Yüzsüzlük
Utanmazlık
Yalancılık
Dolandırıcılık
Çalmak, çırpmak
Fırsatçılık
Talan etme
İltimas
Adam gayırma
Torpil
Liyakatsizlik
Yalakalık
Dalkavukluk
Bananecilik
Bencillik
Bana dokunmayan bin yaşasın
Riyakarlık
Egoistlik
Adap erkan bilmemezlik
Etik değerleri hiçe saymak
Haksızlığa ses çıkarmamak
Yapılanın yapanın yanına kâr
kalacağının düşünmek
Hukuksuz yolları denemeyi alışkanlık etmek
Menfaati için her yolu mübah görmek
Haramı normalleştirmek
Münafıklık
Küfürbazlık
Yaşananlara duyarsız kalmak
Yardımseverliği reklam malzemesi yapmak
Cehaleti baş tacı yapılmak
Cahile ve sözlerine itibar görmek
Okumayı değersizleştirmek
İlmi ve ilim erbabını dikkate alınmamak
Gerçekleri çeşitli kılıflarla çarpıtmak
Geleneksel hale getirilen hurafelerin dini emirmiş gibi görülmek
Allah'la insanları aldatmak
Akılları kiraya verilmek
Hakkı olana değil, verilene rıza göstermek
Çalışmadan çok kazanma yollarını aramak
Hakka değil güce tapmak
Şahsi çıkarlarını, maddi değerlerini, makam mevkini korumak veya elde etmek için haksızlığa boyun eğmek
Toplumsal değerlere duyarsızlık ve yok saymak
Yani hızlı bir şekilde insani, toplumsal, milli ve manevi bütüncül değerlerimiz aşınmakla kalmıyor, yerle bir oluyor. Bireysel ve sosyal çürüme, örümcek ağı gibi her alanı örmeye devam ediyor. Yaşanan bu vahamet sanki normalmiş gibi görülüyor, kadermiş gibi kabulleniliyor ve çürümüşlüğün içinde son sürat gidiyoruz.

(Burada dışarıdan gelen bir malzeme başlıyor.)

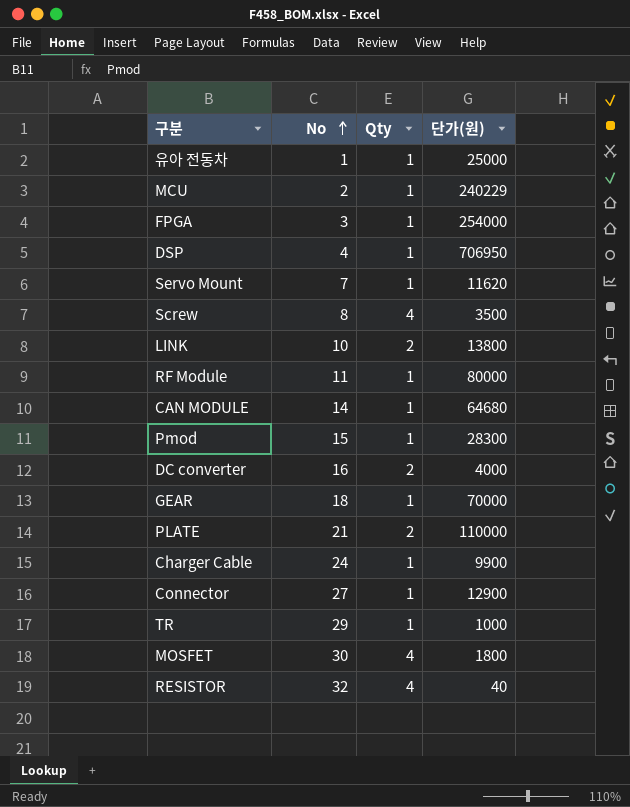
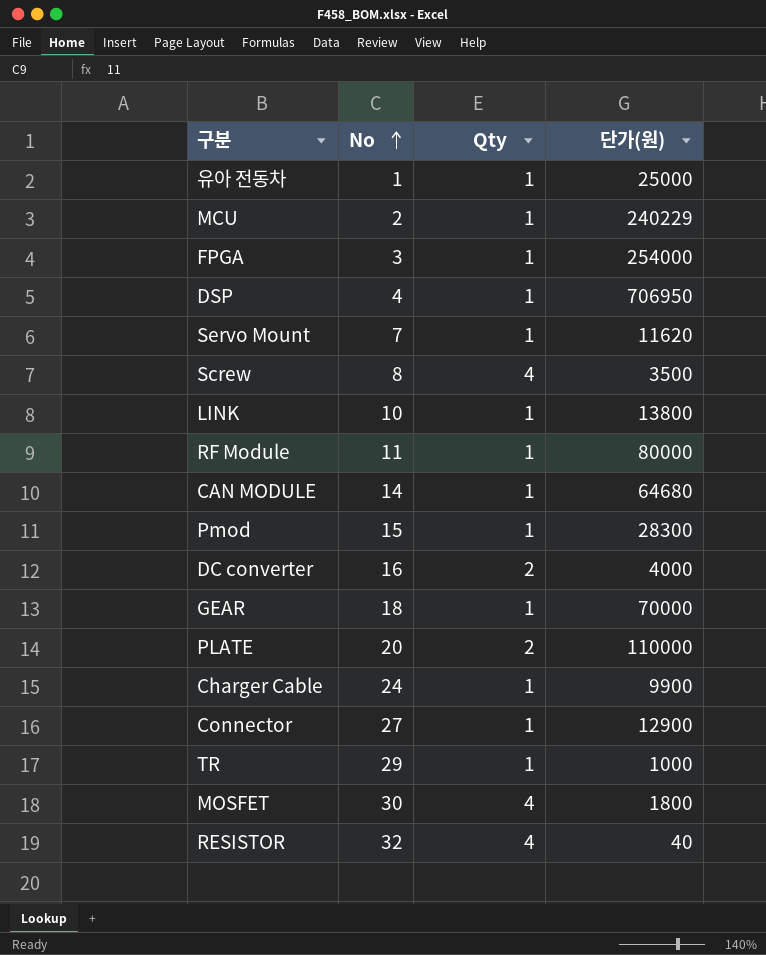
LINK | Qty: 2 -> 1
PLATE | No: 21 -> 20

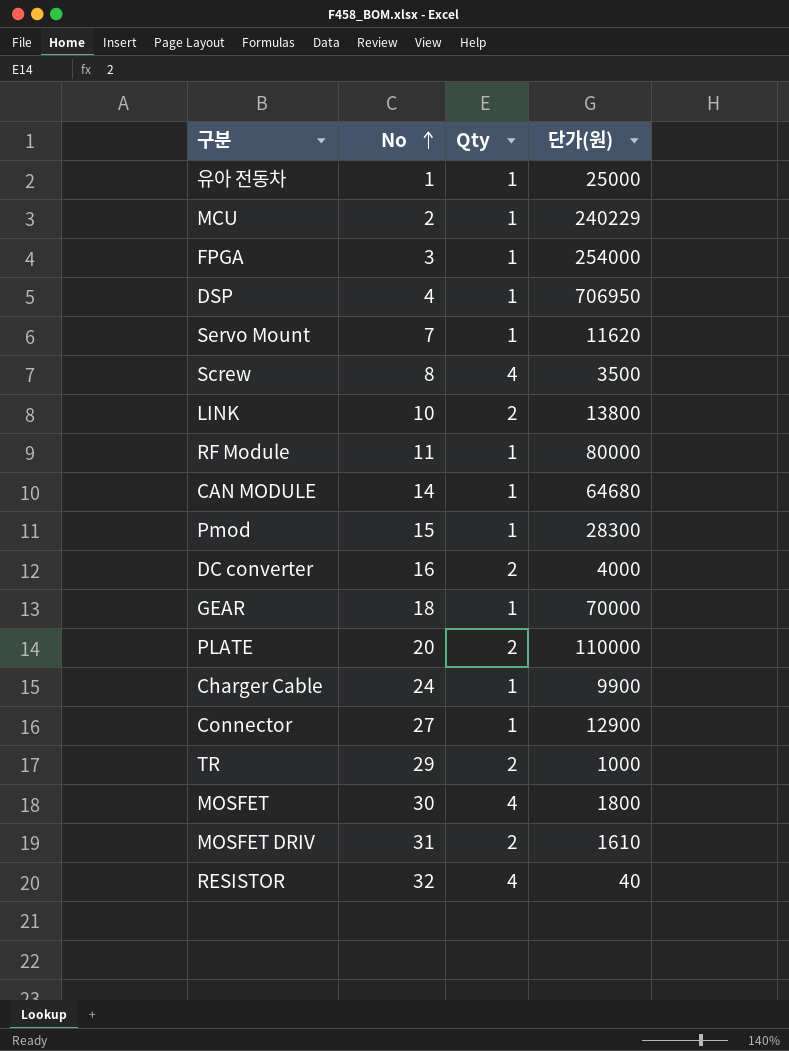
LINK | Qty: 1 -> 2
TR | Qty: 1 -> 2
row MOSFET DRIV: none -> 31 | 2 | 1610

Özünde ve temelinde ahlâk olan bireysel ve toplumsal değerler erozyona uğramaya devam ediyor, ahlâk deryasında, delinmiş geminin batışı gibi dibe doğru gidiyoruz.
Maalesef gerçekleri, doğruları bildiğimiz halde onlara sırtımızı dönmeye, onlardan kaçmaya devam ediyoruz.
Gidişat; düzü ters, tersi düz ederken toplumsal ahlâk ve geleceğimiz, oluşan kara delik içine sürükleniyor. Ahlâkî gerçekler karşısında diz çökmeli, gerçeklerin hizmetkârı olunmalı.
Ahlâklı onurlu yaşam için dünyada tek kalacağını bilsen bile asla vazgeçme. Çünkü, geride hayatının güzel eserleri yaşayacak.